The pain is constant. Emma Cavazos describes it as a six or seven, on a scale of 10, even with medication. At 50 years old, she lives with uterine leiomyosarcoma, a rare cancer that has spread to her bones and lungs. Since her diagnosis a year and a half ago, her life has changed radically: she is now practically bedridden, with outings limited to medical appointments.
“It was a tough diagnosis,” Cavazos recalls from her home in Mexico City. “When they told me ‘you have cancer,’ my mind was going back and forth. There were bits I heard and bits I didn’t.”
What Cavazos didn’t imagine then was that, in addition to oncologists and chemotherapy, she would find relief in a medical service that many continue to associate with the end of life: palliative care.
During Cavazos’ first visit with her palliative care doctor, which lasted about four hours, the doctor not only evaluated Cavazos but gathered the entire family. “She asked that everyone be there, my husband and my children, and she asked each one how they felt.” At first, she was most impressed that the doctor made house calls, which Cavazos says helped her feel more comfortable and secure with her treatment.
Palliative Care
Her experience reflects a global reality.

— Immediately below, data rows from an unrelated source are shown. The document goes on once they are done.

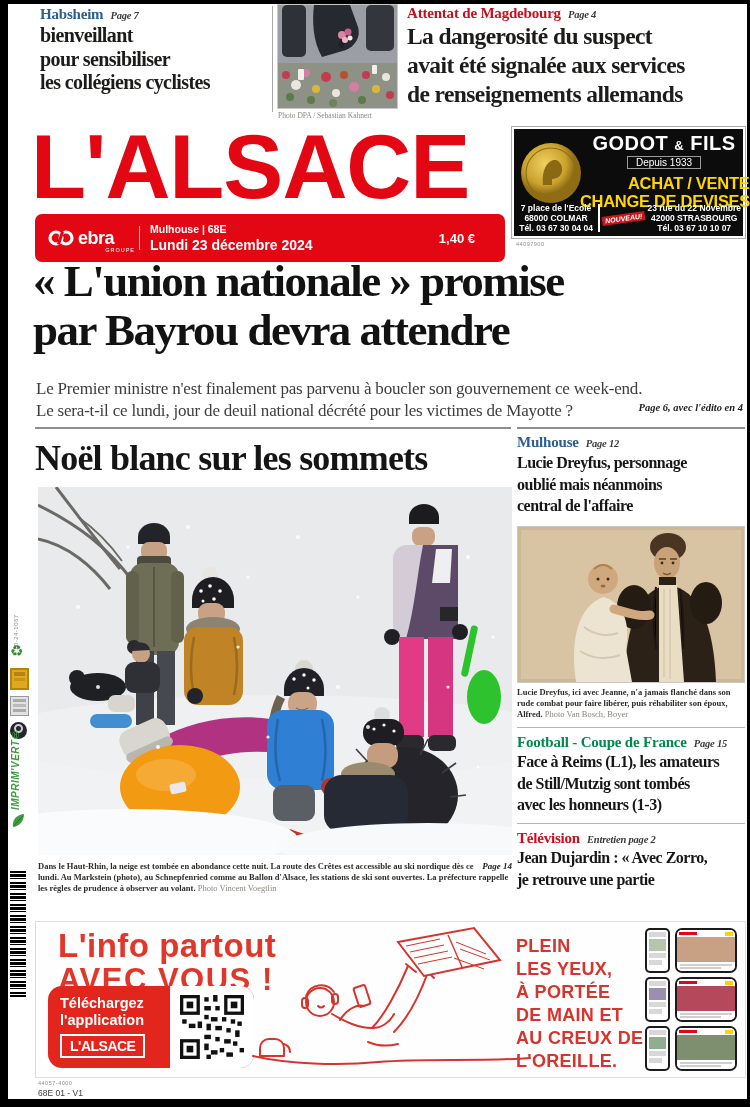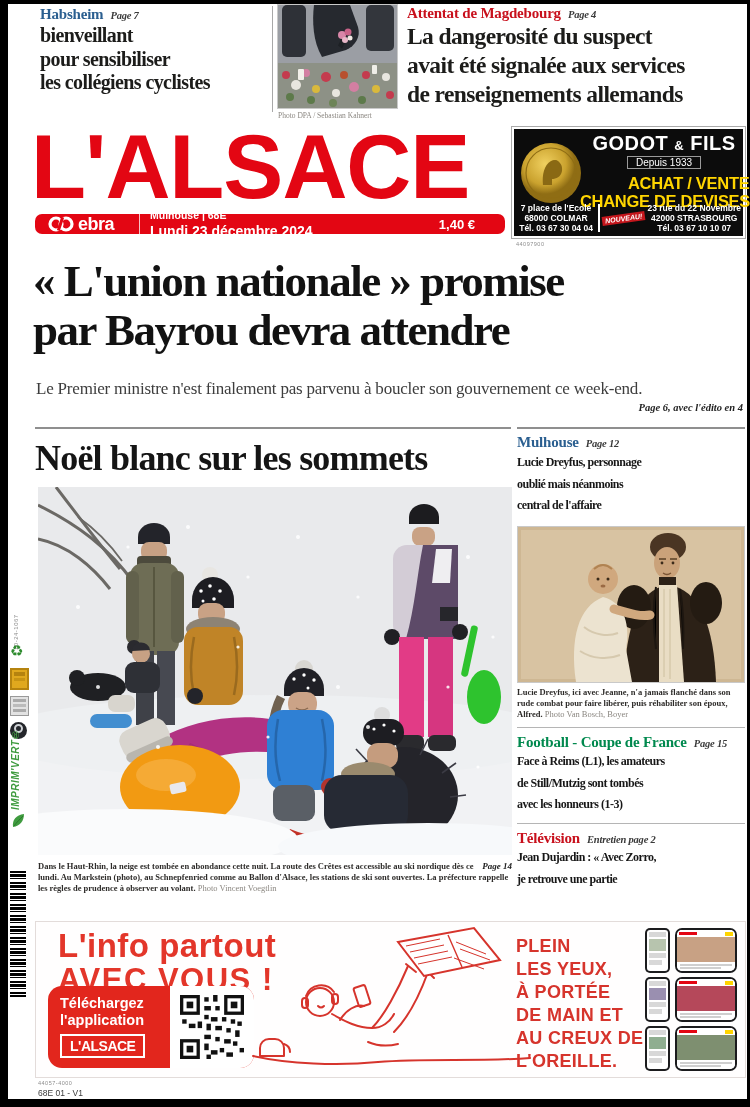--- a/index.html
+++ b/index.html
@@ -147,7 +147,7 @@
 </div>
 
 <div class="abs mast-title" style="left:31px;top:122px;">L'ALSACE</div>
-<div class="abs mast-bar" style="left:35px;top:214px;width:470px;height:20px;">
+<div class="abs mast-bar" style="left:35px;top:214px;width:470px;height:48px;">
   <div class="ebra">
     <svg width="28" height="20" viewBox="0 0 28 20">
       <circle cx="9" cy="10" r="6" fill="none" stroke="#fff" stroke-width="3.2"></circle>

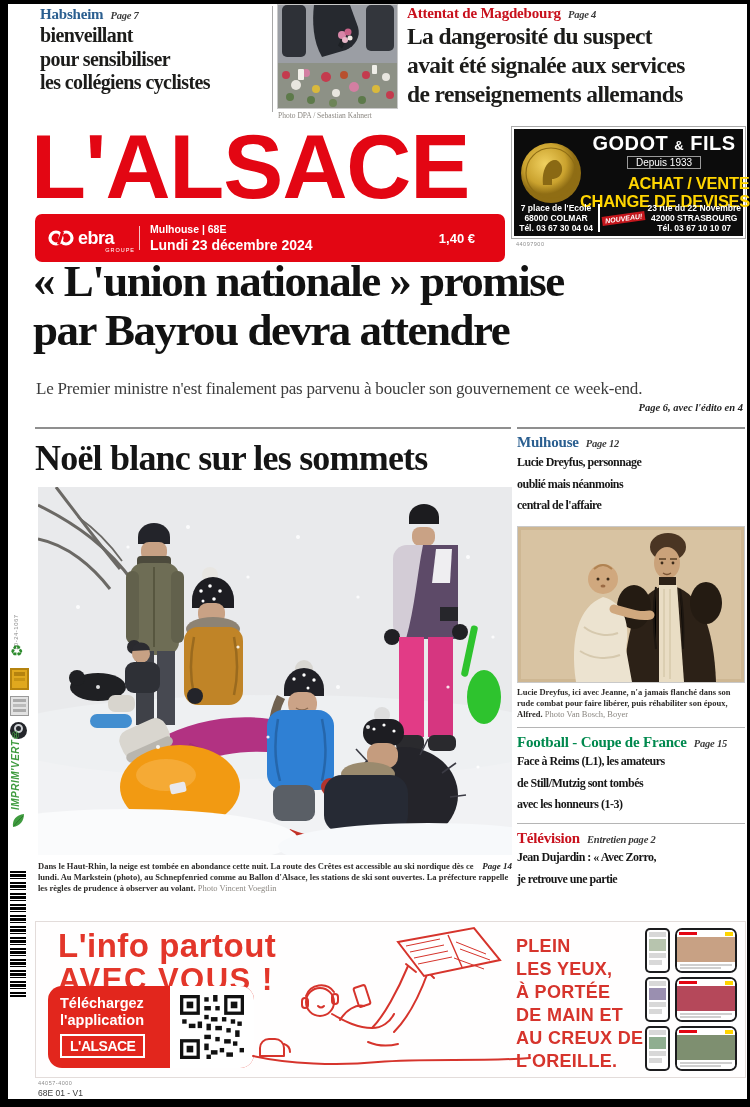--- a/index.html
+++ b/index.html
@@ -208,6 +208,7 @@
 </div>
 <div class="abs hl standfirst" style="left:36px;top:378px;width:660px;">
   <span>Le Premier ministre n'est finalement pas parvenu à boucler son gouvernement ce week-end.</span>
+  <span>Le sera-t-il ce lundi, jour de deuil national décrété pour les victimes de Mayotte ?</span>
 </div>
 <div class="abs pageref-it" style="right:7px;top:402px;">Page 6, avec l'édito en 4</div>
 

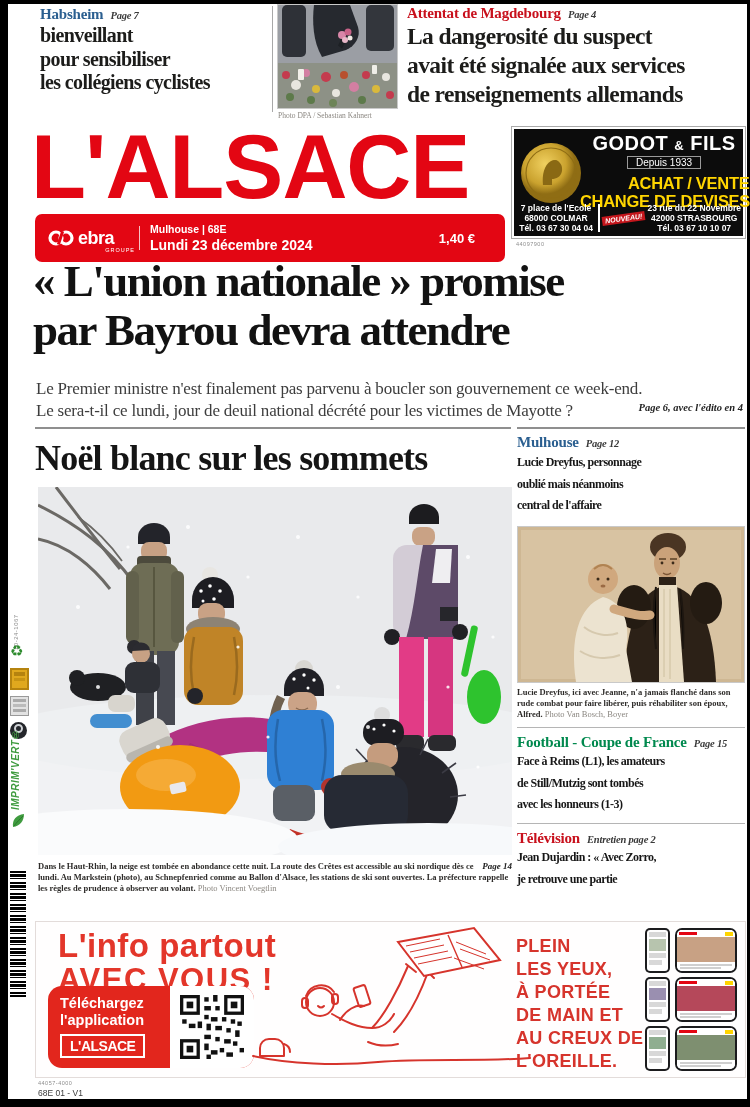--- a/index.html
+++ b/index.html
@@ -19,7 +19,7 @@
   .lead-hl{font-family:"Liberation Serif",serif;font-weight:900;color:#121212;font-size:45px;line-height:49px;letter-spacing:-1.5px;}
   .standfirst{font-family:"Liberation Serif",serif;color:#3d3d3d;font-size:17px;line-height:21.5px;letter-spacing:-0.2px;}
   .pageref-it{font-family:"Liberation Serif",serif;font-weight:bold;font-style:italic;font-size:10.5px;color:#222;}
-  .sec-hl{font-family:"Liberation Serif",serif;font-weight:bold;color:#171717;font-size:12px;line-height:21.5px;letter-spacing:-0.5px;}
+  .sec-hl{font-family:"Liberation Serif",serif;font-weight:bold;color:#171717;font-size:16px;line-height:21.5px;letter-spacing:-0.5px;}
   .rule{border-top:2px solid #8f8f8f;position:absolute;}
   .snow-hl{font-family:"Liberation Serif",serif;font-weight:bold;color:#151515;font-size:36px;letter-spacing:-0.8px;}
   .caption{font-family:"Liberation Serif",serif;font-weight:bold;color:#2e2c2a;font-size:8.5px;line-height:11px;}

A study published in The Lancet Global Health in March revealed that severe health-related suffering (SHS) increased by 74% globally between 1990 and 2021.
More than 73 million people lived with this type of suffering in 2021, with 80% of these cases concentrated in low and middle-income countries. The burden of SHS increased by 83% in these nations during this period, compared to a 46% increase in high-income countries.
“It’s one of the areas of health that remains forgotten, ignored, and to which we don’t pay enough attention,” explains Felicia Knaul, professor at the University of California, Los Angeles and part of the Faculty of Excellence at the School of Medicine and Health Sciences at Tecnológico de Monterrey. Knaul, along with Héctor Arreola, health economist and researcher at the School of Government and Public Transformation at Tec, were part of the groups of authors that wrote the study published in The Lancet.
Knaul warns that many people tend to connect palliative care with the end of life. But she defines it as “support in the physical, emotional, psychological, and spiritual aspects that reduce suffering.” This type of treatment, she says, should begin the moment a patient or their family receives a difficult diagnosis that may eventually result in death.
According to the study, while the burden of patients who died with SHS increased by 35% between 1990 and 2021, the number of patients who did not die with SHS doubled, representing 63% of the total in 2021.
Necessary Care
In moments of acute pain, this type of support can become invaluable. When Cavazos suffered a particularly severe pain crisis, her palliative doctor immediately went to her home and stayed for five hours adjusting medications until she relieved her pain. It was an extensive process of trying various medications and therapies to give her even a single moment of relief. Eventually, they found the exact medication that helped Cavazos rest. “That is priceless,” she emphasizes. “And you feel very supported.”
Arreola explains that this increase in suffering responds to multiple factors: “There is population growth, there is aging, and there is an entire epidemiological transition that countries have presented in the last 35, 40 years.”
The Lancet study reveals significant changes in the causes of suffering. Non-communicable diseases, particularly cancer, cardiovascular diseases, and dementia, are becoming increasingly important contributors to suffering. Although it is a global phenomenon, says Arreola, Mexico functions as a microcosm of the obstacles and opportunities.
“You have an increasingly aging population, which increasingly has more chronic conditions and lives longer with this combination of chronic conditions,” said Arreola. This diversity is reflected in the different palliative care needs throughout the country. “The diseases suffered in the south or southeast of the country are not the same as those suffered by the population living in the north,” he explained.
A persistent obstacle is the stigma associated with palliative care. Cavazos had to get rid of her preconceived ideas. Now, she describes it as “a four-legged table” that includes the medical, emotional, psychological, and family support aspects. “If one is missing, everything else truly becomes completely unbalanced.”
Knaul agrees: “It’s the reality in many places that push the patient to decide between treatment and palliative care. If they choose palliative care, it’s the equivalent of death, so they don’t choose it.”
The Lancet study concludes that access to palliative care should be considered a human right and an essential part of universal health coverage.
“Any health system, to achieve universal health coverage, necessarily has to offer palliative care coverage,” says Knaul. “It’s basically a human right, as well as a health necessity.”
Cavazos doesn’t know how much time she has left with her family. But palliative care has made a tangible difference in her current quality of life. Despite the constant pain and physical limitations, she feels greater peace knowing that she has access to professionals who understand her comprehensive needs.